> **EXERCISE GOAL**: Copy exactly the lines of the records below, and only those lines, beginning with the line that contains "padding: 11px 26px 13px;" and ending with the line that contains "-416,27 +416,20 @@".

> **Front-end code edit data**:
* * * * *

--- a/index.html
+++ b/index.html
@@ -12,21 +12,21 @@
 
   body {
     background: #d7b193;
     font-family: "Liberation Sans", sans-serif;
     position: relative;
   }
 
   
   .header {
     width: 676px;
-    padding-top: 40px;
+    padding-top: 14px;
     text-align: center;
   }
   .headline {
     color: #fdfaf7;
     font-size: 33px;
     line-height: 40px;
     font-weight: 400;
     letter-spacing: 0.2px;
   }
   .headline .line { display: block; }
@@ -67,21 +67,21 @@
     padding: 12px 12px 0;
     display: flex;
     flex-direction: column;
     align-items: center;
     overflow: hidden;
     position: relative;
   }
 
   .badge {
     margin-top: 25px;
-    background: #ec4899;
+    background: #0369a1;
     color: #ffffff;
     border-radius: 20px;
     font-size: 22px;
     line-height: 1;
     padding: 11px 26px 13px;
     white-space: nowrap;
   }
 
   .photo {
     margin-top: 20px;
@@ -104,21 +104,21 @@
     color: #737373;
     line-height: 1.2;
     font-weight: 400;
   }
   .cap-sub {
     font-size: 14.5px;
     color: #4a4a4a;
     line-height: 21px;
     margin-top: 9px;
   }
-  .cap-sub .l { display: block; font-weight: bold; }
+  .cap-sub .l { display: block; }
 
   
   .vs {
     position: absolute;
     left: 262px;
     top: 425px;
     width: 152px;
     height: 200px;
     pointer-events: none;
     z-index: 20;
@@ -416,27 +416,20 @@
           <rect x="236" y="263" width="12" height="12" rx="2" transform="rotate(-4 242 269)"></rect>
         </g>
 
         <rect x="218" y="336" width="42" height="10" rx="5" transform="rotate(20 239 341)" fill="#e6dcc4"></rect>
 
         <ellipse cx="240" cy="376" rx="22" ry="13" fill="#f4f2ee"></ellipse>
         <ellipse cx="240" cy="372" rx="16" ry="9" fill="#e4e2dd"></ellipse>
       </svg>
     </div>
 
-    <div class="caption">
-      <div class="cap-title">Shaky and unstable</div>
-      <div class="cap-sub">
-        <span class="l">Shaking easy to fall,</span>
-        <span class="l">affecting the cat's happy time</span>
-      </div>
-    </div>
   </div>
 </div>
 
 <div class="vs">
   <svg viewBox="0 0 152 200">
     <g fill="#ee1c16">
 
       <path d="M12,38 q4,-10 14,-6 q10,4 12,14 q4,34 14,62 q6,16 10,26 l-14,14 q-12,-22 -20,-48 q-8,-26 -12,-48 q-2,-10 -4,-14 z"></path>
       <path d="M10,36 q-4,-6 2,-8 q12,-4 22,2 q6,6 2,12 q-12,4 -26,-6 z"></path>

* * * * *

> **WRITTEN ANSWER**:
     padding: 11px 26px 13px;
     white-space: nowrap;
   }
 
   .photo {
     margin-top: 20px;
@@ -104,21 +104,21 @@
     color: #737373;
     line-height: 1.2;
     font-weight: 400;
   }
   .cap-sub {
     font-size: 14.5px;
     color: #4a4a4a;
     line-height: 21px;
     margin-top: 9px;
   }
-  .cap-sub .l { display: block; font-weight: bold; }
+  .cap-sub .l { display: block; }
 
   
   .vs {
     position: absolute;
     left: 262px;
     top: 425px;
     width: 152px;
     height: 200px;
     pointer-events: none;
     z-index: 20;
@@ -416,27 +416,20 @@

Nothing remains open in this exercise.